New Mexico senator points to ongoing impact of “Oppenheimer” nuclear test

Christopher Nolan’s “Oppenheimer,” which dramatizes the Trinity nuclear test nearly eight decades ago, prompts reflection on a part of the story not covered in his hit film: the experiment’s enduring impact on US soil.
New Mexico Senator Ben Ray Luján (D) drew attention to the implications for his home state in a series of tweets Thursday, just ahead of the triumphant opening weekend that “Oppenheimer” shared with the “Barbie” film.
“It’s important to note that 78 years after the nuclear testing this film is about, New Mexico continues to face collateral damage from the Trinity test site,” says Luján wrote.

“New Mexico was chosen because of its uninhabited area, but almost half a million people were horribly affected,” he added an article in the Bulletin of the Atomic Scientists. “Generations of New Mexicans later, thousands of victims and their family members continue to face serious, sometimes fatal, health complications.”
Census figures show that 40,000 people lived within 60 miles of the test site. according to the Alamogordo Daily Newsa local newspaper.
A 1990 bill, the Radiation Exposure Compensation Act, compensated Many communities have been affected by US military nuclear explosions – however, Trinity test survivors have not been included.
Luján, again citing the Bulletin of the Atomic Scientists, pointed out the deadly variety of cancers that afflicted the people who lived in the area for decades afterwards. For years, the senator has tried unsuccessfully to amend the Radiation Exposure Compensation Act to include people in the Trinity fallout zone.
The plans for the explosion were kept secret because of the enormous consequences a nuclear weapon would have in World War II. The effects of the radiation were not exactly known at the time.
As a result, those living in the surrounding region—including many Native Americans and other people of color—were roused from their sleep at 5:29 a.m. on July 16, 1945.a significant amount of explosives and pyrotechnics‘ which had exploded at an air force base.

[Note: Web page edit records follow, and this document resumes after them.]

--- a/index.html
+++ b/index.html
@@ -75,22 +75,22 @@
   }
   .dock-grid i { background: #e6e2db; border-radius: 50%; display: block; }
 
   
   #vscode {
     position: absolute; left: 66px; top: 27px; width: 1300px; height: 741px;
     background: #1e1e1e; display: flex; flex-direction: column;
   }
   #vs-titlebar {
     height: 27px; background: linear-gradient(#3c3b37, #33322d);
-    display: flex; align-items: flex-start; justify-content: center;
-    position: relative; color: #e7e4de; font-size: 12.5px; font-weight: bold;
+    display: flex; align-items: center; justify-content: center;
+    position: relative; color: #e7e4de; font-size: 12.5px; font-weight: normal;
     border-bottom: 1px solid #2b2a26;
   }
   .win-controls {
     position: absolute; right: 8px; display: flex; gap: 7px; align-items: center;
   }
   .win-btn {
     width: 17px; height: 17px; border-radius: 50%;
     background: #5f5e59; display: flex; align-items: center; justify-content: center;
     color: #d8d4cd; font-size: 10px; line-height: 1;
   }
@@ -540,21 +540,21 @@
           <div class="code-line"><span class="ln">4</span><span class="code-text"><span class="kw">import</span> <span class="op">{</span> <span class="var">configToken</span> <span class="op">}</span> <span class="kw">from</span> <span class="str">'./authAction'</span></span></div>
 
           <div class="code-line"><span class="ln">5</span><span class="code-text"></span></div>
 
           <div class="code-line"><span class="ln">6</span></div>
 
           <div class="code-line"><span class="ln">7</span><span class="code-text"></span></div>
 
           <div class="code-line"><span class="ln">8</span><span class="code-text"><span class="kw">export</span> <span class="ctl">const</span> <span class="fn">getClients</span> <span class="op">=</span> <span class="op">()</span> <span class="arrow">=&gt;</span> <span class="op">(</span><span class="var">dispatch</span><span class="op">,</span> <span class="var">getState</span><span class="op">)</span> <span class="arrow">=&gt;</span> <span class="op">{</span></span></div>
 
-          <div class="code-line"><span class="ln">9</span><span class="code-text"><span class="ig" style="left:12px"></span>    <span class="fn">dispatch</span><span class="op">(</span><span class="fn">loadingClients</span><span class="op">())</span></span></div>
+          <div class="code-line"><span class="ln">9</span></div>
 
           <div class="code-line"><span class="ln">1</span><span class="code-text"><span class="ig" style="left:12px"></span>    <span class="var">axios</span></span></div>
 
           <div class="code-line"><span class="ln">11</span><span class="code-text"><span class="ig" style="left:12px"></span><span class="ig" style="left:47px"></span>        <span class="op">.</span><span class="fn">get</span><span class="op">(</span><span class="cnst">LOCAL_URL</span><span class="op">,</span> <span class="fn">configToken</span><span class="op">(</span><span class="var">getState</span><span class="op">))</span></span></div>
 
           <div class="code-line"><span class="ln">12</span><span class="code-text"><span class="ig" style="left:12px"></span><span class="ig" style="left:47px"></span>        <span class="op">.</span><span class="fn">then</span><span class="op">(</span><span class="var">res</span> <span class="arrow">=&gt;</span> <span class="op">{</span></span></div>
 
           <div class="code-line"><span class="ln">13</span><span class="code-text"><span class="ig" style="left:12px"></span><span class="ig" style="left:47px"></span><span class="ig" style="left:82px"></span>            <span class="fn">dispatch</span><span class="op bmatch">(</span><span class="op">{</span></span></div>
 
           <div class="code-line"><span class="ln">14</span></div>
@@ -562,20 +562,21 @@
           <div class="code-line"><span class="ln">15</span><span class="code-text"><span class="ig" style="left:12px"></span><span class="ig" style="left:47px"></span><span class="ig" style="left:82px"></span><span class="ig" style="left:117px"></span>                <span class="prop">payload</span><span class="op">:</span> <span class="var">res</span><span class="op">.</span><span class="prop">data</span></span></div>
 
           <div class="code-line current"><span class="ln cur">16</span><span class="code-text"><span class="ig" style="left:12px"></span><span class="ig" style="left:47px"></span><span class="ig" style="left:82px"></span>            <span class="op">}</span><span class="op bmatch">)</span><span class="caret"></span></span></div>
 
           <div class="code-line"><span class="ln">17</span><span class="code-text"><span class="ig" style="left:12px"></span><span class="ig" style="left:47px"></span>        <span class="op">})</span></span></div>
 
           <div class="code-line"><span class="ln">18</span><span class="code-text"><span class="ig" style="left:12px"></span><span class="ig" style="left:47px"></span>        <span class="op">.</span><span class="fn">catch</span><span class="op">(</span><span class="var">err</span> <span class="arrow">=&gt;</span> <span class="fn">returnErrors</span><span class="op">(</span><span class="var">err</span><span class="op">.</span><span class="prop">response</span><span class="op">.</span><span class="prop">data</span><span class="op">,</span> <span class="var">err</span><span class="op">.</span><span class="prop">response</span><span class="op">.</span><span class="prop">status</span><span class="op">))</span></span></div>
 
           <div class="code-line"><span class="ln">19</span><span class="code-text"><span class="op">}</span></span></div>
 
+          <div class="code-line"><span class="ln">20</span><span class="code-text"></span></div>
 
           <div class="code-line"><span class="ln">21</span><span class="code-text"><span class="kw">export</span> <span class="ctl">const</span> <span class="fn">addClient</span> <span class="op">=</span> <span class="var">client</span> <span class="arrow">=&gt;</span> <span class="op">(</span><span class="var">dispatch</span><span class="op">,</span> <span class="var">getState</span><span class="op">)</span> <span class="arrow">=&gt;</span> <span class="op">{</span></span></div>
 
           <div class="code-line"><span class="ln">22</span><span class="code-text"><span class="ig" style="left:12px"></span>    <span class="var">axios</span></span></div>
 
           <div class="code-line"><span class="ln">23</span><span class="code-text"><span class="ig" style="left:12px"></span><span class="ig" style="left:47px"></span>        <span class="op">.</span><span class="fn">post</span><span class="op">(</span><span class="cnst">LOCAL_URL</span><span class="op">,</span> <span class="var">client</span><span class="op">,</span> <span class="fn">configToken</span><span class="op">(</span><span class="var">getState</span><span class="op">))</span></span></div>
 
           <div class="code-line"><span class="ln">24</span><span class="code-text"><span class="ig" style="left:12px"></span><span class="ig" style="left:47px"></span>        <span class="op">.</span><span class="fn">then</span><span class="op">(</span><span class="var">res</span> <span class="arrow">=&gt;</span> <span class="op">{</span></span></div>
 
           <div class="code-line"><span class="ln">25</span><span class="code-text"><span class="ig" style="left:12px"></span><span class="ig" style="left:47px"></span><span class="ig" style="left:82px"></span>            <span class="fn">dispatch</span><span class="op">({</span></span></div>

Young campers sleeping about 50 miles from the blast site thought something had exploded in their camp.
“We were all just shocked… and then all of a sudden there was this big cloud over us and lights in the sky,” one of them, Barbara Kent, said National Geographic in 2021. That summer she was 13 years old.
“It even hurt our eyes when we looked up. The whole sky went strange. It was like the sun came out mightily,” Kent said.
She and other girls played in nuclear fallout – white flakes falling from the sky like desert snow. Ten of the twelve campers died before their 40th year. Vice reported in 2016, with Kent telling the outlet that this is “no coincidence”. She herself had battled cancer.
Much of the precipitation headed north, impacting people as far away as Colorado, Idaho, and Montana.
The Tularosa Basin Downwinders Consortium, which is seeking federal recognition of Trinity’s impact, has done so compiled stories by survivors on his website.
Small animals such as chickens reportedly died as a result of the nuclear blast, and infant mortality rose sharply in the months that followed. according to the Bulletin of the Atomic Scientists. Later, people reported that they continued to consume meat and dairy products from cows from the radioactive zone.
But no government agency was tracking the broader implications. A 2020 report from the National Cancer Institute suggested that the Trinity test probably contributed to the cancer rate in the fallout zone, but that it is very difficult to estimate the exact number of extra cases given how long ago it was.
As Lujan wrote“The sad truth is that too many have died from the radioactive effects of these decades-old tests.”